**Problem details**
Among the lines below, keep only those from the one containing "facing documentation other" through the one containing "enough and and", and reproduce them exactly.

**Given entries**
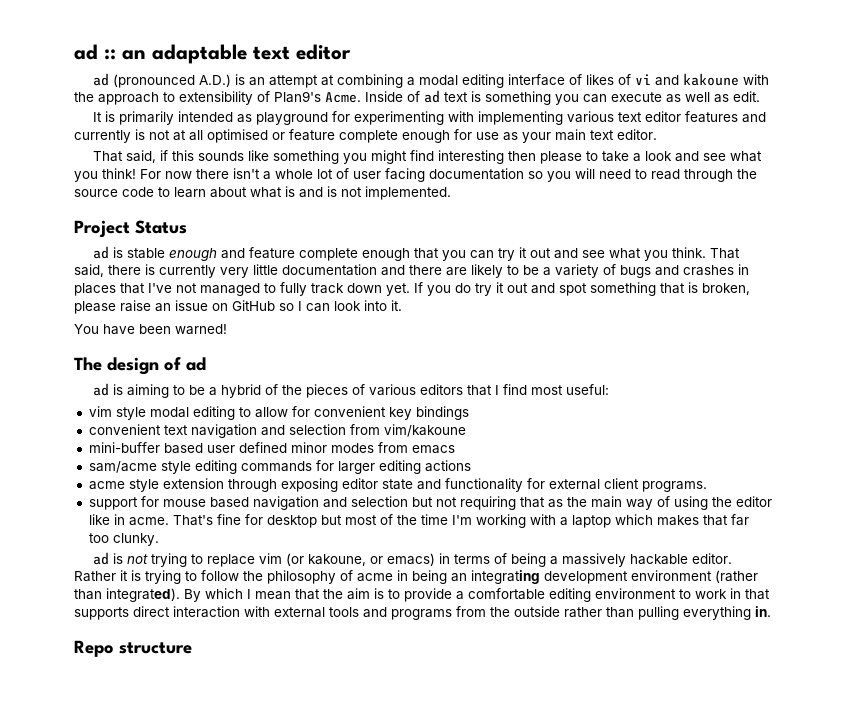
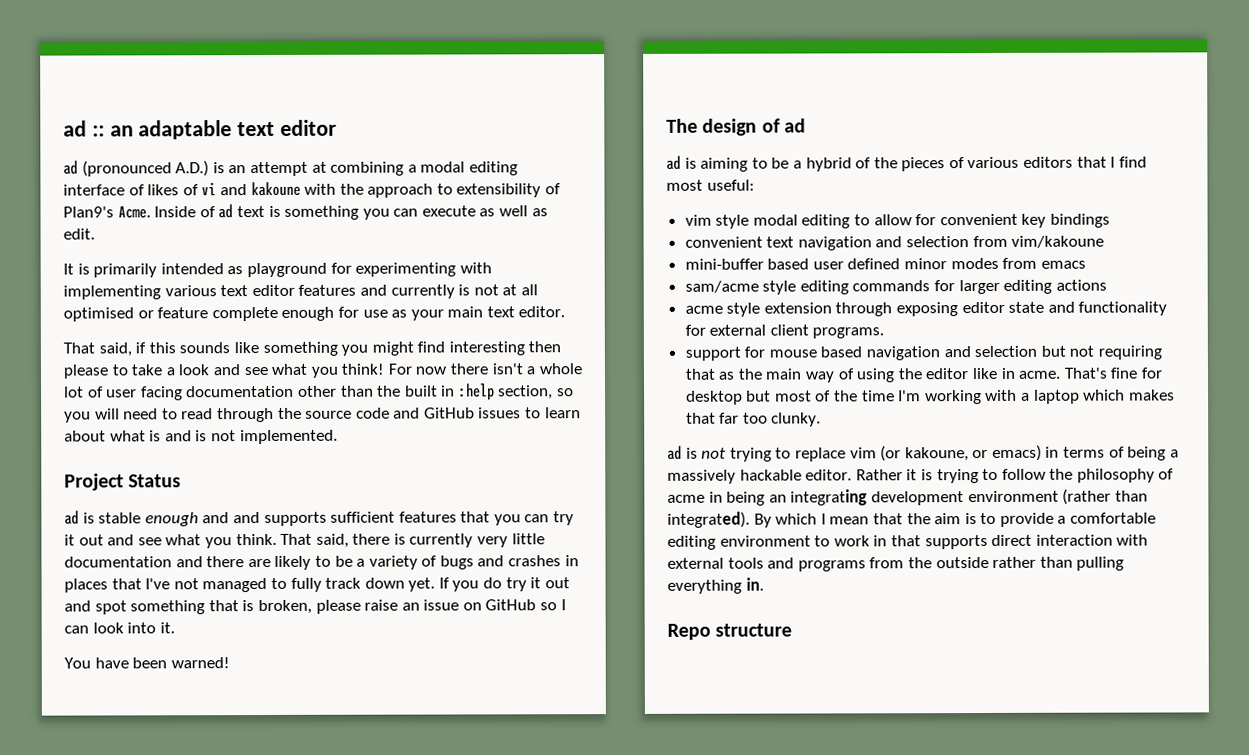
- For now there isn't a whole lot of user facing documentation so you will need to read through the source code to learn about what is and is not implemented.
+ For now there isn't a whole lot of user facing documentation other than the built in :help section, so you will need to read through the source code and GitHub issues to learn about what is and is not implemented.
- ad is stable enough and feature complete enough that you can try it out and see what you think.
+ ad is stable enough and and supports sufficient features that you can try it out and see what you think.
* * *
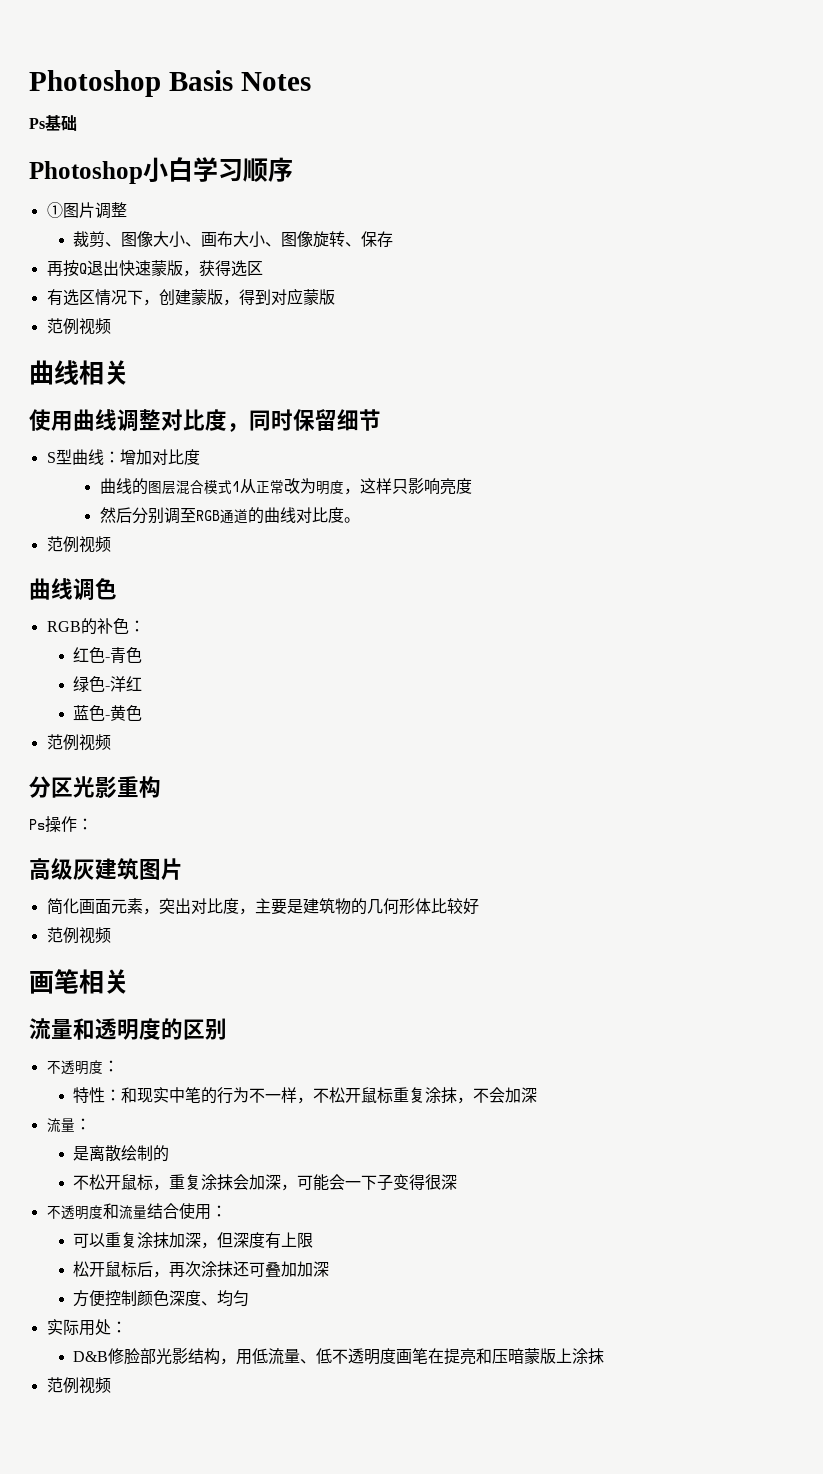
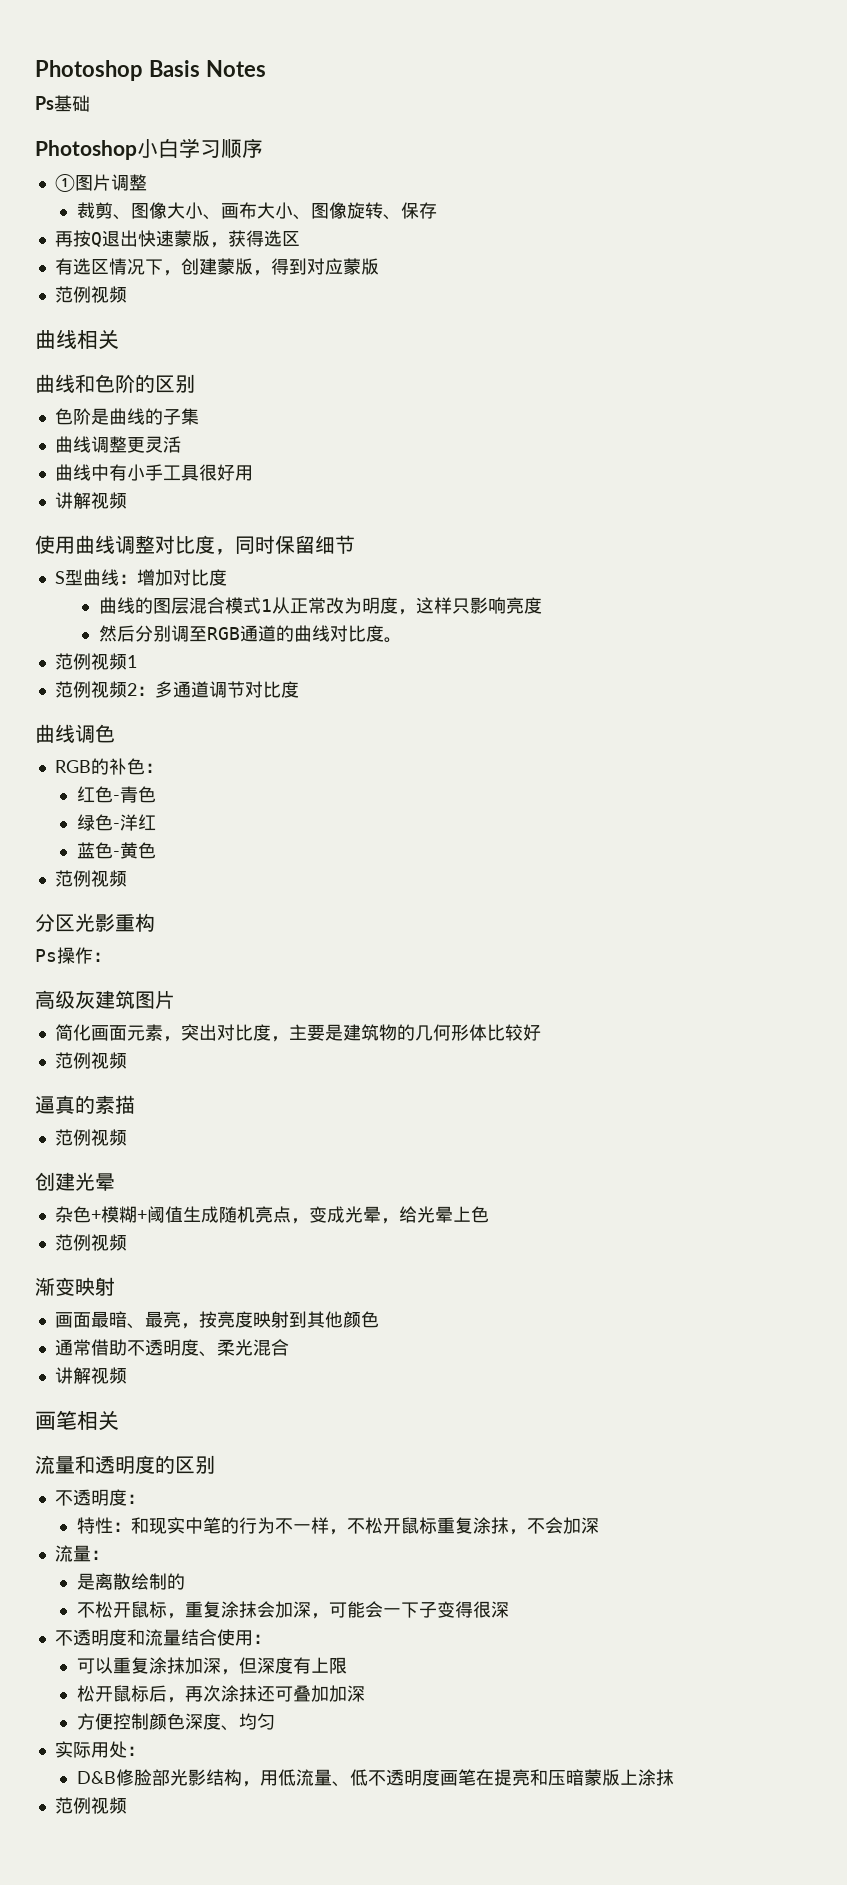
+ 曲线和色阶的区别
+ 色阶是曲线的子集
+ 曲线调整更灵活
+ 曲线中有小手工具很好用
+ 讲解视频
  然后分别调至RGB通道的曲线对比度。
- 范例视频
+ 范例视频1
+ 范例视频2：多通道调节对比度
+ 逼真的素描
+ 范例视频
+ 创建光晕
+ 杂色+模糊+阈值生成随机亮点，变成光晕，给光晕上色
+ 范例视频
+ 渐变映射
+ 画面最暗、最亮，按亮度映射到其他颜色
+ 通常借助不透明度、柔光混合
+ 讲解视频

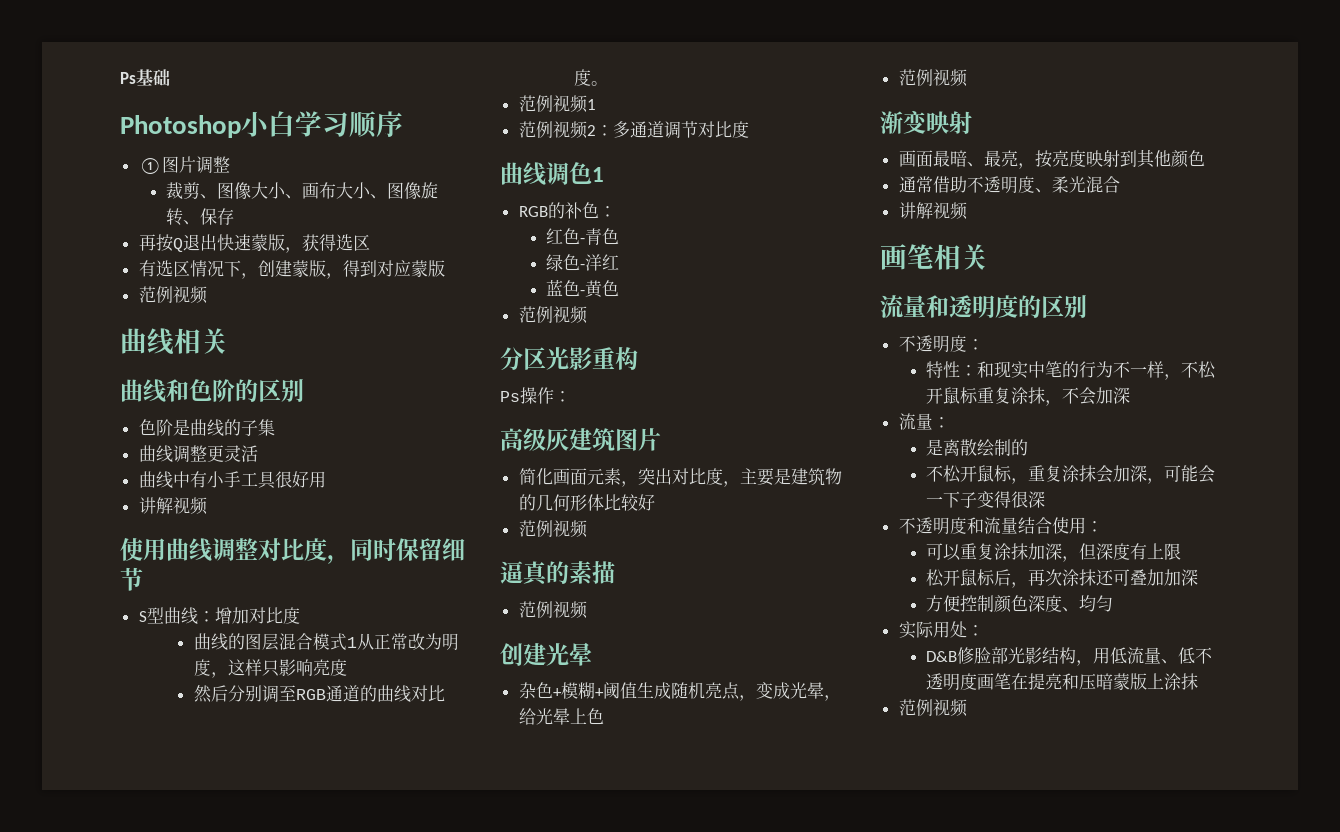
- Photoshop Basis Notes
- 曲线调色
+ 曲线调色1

**Written answer**
+ For now there isn't a whole lot of user facing documentation other than the built in :help section, so you will need to read through the source code and GitHub issues to learn about what is and is not implemented.
- ad is stable enough and feature complete enough that you can try it out and see what you think.
+ ad is stable enough and and supports sufficient features that you can try it out and see what you think.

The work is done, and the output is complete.